» **Supplied information**
=-=-=-=-=

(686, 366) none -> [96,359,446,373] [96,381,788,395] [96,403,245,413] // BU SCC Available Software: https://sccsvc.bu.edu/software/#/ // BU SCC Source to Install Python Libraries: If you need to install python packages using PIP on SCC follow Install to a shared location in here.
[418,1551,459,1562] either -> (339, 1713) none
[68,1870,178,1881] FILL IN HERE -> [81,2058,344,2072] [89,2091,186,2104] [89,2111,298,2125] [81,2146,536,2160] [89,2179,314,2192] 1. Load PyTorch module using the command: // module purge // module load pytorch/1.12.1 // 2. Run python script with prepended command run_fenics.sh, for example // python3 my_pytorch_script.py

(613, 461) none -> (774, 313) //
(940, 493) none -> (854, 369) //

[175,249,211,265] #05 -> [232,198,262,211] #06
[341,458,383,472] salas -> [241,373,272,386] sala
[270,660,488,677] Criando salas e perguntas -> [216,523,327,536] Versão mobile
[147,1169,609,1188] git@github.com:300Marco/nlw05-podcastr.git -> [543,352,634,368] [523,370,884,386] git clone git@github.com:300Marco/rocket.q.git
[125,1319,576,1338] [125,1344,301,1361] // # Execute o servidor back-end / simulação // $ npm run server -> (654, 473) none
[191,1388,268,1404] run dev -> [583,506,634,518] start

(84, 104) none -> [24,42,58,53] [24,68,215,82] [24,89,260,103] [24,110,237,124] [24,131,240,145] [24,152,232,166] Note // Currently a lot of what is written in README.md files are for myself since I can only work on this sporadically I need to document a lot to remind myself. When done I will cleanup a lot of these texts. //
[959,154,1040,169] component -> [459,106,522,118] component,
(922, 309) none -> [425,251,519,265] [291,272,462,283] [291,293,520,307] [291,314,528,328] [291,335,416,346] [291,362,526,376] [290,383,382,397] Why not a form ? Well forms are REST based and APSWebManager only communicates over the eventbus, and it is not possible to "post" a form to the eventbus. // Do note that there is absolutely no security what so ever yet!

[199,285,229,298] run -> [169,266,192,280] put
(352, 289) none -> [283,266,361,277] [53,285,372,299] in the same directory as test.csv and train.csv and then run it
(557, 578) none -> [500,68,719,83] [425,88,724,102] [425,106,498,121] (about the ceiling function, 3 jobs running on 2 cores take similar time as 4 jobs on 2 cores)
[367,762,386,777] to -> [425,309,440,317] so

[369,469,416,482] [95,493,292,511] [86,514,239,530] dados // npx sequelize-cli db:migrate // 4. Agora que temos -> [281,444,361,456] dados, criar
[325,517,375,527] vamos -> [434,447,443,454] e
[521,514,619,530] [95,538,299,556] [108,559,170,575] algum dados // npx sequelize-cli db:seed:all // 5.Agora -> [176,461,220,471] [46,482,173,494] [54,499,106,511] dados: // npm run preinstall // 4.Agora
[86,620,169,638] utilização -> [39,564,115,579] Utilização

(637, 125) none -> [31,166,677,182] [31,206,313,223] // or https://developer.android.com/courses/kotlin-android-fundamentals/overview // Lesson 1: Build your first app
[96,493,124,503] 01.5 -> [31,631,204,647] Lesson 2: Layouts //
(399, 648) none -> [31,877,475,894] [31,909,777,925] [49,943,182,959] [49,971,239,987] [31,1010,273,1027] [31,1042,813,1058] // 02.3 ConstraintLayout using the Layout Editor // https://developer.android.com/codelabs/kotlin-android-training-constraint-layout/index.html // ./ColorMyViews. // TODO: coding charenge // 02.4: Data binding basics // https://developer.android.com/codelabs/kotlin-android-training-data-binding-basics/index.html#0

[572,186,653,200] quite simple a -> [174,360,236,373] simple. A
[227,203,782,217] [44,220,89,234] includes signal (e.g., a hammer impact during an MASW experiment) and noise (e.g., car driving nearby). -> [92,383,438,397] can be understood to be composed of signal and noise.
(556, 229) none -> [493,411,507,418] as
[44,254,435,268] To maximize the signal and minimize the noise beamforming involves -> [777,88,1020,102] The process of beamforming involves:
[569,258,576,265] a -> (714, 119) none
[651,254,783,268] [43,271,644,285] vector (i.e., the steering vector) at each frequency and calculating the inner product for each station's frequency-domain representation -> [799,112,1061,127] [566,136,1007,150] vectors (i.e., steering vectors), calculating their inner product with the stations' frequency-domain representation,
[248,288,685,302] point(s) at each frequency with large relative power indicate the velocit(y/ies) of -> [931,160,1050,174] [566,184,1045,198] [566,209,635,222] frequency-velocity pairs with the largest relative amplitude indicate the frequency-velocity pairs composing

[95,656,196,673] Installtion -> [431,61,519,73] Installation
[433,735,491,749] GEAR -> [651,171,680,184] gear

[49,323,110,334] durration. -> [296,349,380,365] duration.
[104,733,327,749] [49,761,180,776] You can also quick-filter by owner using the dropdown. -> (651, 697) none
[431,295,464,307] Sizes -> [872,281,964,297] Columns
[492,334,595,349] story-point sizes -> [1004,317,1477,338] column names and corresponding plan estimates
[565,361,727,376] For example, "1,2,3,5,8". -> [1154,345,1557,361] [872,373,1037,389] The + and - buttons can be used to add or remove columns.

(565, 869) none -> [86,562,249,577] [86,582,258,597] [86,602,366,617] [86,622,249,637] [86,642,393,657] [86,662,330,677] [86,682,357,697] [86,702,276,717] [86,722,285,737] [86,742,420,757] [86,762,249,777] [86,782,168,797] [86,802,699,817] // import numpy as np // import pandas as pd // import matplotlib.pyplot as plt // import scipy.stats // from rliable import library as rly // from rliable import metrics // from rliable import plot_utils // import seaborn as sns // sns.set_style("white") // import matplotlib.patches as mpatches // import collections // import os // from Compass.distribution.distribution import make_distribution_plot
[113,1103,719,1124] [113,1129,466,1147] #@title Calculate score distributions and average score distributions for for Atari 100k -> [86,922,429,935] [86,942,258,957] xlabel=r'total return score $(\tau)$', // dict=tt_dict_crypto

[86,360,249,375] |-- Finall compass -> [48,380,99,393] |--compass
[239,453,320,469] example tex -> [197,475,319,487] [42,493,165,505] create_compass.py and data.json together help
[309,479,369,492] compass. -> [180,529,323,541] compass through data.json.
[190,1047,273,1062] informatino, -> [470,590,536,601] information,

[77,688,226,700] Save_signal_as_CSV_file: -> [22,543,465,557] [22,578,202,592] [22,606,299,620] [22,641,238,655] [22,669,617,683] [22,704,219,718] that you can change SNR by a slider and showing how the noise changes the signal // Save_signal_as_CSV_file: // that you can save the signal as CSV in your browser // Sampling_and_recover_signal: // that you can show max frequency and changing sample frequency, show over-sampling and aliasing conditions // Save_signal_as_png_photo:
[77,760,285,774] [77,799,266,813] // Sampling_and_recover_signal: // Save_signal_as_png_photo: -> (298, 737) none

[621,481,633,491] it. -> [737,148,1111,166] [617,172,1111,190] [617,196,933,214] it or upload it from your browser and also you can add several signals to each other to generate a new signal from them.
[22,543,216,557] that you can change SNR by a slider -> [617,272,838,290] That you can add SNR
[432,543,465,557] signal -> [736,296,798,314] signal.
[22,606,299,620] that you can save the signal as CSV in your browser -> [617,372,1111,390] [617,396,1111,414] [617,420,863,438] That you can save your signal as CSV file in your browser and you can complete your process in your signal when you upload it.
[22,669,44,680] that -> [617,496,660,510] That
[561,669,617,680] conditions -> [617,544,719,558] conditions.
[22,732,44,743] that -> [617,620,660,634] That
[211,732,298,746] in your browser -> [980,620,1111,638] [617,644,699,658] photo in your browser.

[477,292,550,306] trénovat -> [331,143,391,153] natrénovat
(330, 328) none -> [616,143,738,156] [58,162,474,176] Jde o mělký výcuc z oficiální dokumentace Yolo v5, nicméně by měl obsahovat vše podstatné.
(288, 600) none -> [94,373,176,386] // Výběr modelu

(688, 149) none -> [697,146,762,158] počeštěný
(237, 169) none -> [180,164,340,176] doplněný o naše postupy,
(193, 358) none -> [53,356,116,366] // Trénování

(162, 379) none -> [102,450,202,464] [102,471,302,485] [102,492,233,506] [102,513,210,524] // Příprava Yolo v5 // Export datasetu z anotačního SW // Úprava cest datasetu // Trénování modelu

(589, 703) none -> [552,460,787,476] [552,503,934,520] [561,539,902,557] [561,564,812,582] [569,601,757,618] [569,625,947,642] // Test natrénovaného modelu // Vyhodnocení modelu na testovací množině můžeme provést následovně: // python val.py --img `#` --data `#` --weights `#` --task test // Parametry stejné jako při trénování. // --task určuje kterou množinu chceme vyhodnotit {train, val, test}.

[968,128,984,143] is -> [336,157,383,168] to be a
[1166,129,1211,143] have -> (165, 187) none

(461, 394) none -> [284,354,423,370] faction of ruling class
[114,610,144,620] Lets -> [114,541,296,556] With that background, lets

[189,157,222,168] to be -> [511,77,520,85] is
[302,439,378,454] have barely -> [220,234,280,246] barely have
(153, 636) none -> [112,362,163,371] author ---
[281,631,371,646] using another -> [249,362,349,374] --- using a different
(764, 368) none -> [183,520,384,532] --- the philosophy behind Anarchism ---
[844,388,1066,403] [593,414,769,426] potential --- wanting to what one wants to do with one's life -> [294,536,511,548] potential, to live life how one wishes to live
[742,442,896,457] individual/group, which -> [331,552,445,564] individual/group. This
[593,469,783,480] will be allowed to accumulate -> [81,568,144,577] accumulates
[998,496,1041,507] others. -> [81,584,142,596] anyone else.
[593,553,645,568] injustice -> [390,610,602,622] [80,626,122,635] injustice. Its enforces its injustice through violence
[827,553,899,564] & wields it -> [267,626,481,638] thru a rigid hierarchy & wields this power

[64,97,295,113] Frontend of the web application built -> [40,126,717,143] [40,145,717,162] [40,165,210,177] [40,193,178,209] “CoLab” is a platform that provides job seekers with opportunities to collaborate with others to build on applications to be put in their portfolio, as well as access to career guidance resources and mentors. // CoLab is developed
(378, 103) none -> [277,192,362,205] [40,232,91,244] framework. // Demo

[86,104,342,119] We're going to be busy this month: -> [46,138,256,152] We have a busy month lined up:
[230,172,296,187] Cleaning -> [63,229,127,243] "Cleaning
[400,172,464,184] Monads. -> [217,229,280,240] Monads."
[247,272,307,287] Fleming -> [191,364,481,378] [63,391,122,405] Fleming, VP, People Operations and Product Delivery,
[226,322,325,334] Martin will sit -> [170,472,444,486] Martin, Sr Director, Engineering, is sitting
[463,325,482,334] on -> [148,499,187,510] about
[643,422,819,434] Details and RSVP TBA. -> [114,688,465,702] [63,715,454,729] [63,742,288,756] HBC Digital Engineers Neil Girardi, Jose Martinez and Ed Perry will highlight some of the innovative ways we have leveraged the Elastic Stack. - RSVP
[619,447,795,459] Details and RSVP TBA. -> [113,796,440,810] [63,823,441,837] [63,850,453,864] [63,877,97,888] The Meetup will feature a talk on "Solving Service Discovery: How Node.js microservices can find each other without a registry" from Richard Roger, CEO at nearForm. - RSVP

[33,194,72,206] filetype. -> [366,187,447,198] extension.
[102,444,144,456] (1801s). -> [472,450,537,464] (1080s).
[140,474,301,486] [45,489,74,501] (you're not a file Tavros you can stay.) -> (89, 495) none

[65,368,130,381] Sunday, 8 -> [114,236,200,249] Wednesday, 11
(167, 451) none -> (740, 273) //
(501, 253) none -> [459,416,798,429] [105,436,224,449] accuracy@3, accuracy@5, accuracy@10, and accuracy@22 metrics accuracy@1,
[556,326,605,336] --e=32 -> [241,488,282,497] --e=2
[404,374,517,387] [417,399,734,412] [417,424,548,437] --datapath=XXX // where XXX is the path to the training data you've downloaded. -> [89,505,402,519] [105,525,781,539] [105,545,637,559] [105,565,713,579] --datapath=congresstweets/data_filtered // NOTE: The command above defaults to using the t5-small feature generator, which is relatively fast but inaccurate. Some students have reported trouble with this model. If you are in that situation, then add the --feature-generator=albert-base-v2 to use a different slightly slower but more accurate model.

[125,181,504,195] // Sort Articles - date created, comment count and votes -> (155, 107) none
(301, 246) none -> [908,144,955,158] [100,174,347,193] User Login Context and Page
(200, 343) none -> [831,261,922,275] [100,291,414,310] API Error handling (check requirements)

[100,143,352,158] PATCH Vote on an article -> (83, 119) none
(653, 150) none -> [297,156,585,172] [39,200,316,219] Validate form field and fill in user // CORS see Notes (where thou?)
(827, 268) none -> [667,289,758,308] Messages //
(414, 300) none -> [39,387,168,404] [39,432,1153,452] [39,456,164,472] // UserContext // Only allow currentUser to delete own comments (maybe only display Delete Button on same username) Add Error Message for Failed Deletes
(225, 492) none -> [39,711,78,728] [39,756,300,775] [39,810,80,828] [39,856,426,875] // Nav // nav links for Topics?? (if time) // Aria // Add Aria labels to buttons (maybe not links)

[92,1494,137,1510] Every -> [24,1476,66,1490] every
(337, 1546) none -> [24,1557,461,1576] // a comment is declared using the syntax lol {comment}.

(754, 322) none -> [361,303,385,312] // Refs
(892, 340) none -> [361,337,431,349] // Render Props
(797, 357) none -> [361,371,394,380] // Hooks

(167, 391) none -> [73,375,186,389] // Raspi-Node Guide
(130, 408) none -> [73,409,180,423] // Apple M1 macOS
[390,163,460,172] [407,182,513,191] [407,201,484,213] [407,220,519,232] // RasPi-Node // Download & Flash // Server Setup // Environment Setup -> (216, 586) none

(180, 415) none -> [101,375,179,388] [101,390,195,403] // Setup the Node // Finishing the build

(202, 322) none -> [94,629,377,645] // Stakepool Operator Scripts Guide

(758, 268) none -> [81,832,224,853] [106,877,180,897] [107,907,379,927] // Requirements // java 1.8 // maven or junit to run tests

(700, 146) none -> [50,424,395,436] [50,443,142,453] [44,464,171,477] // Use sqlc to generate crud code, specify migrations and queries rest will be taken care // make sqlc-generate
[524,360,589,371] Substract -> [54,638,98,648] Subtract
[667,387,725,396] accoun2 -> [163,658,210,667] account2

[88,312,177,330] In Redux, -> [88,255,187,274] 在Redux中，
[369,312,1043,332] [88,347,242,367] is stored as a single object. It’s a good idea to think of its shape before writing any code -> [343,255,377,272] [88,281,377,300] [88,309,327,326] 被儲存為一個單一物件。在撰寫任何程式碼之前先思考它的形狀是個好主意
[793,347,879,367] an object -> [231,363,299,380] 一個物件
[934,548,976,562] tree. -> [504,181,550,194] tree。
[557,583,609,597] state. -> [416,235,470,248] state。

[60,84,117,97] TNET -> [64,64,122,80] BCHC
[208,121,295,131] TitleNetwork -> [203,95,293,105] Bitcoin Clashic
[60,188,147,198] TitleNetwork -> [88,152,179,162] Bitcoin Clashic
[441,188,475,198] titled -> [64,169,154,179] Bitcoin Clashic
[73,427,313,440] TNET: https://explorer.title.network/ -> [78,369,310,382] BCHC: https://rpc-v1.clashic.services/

=-=-=-=-=

» **Assigned task**
All that is wanted is the stretch of lines above from the one containing "(337, 1546) none" through the one containing "(202, 322) none", duplicated exactly.

» **Answer box**
(337, 1546) none -> [24,1557,461,1576] // a comment is declared using the syntax lol {comment}.

(754, 322) none -> [361,303,385,312] // Refs
(892, 340) none -> [361,337,431,349] // Render Props
(797, 357) none -> [361,371,394,380] // Hooks

(167, 391) none -> [73,375,186,389] // Raspi-Node Guide
(130, 408) none -> [73,409,180,423] // Apple M1 macOS
[390,163,460,172] [407,182,513,191] [407,201,484,213] [407,220,519,232] // RasPi-Node // Download & Flash // Server Setup // Environment Setup -> (216, 586) none

(180, 415) none -> [101,375,179,388] [101,390,195,403] // Setup the Node // Finishing the build

(202, 322) none -> [94,629,377,645] // Stakepool Operator Scripts Guide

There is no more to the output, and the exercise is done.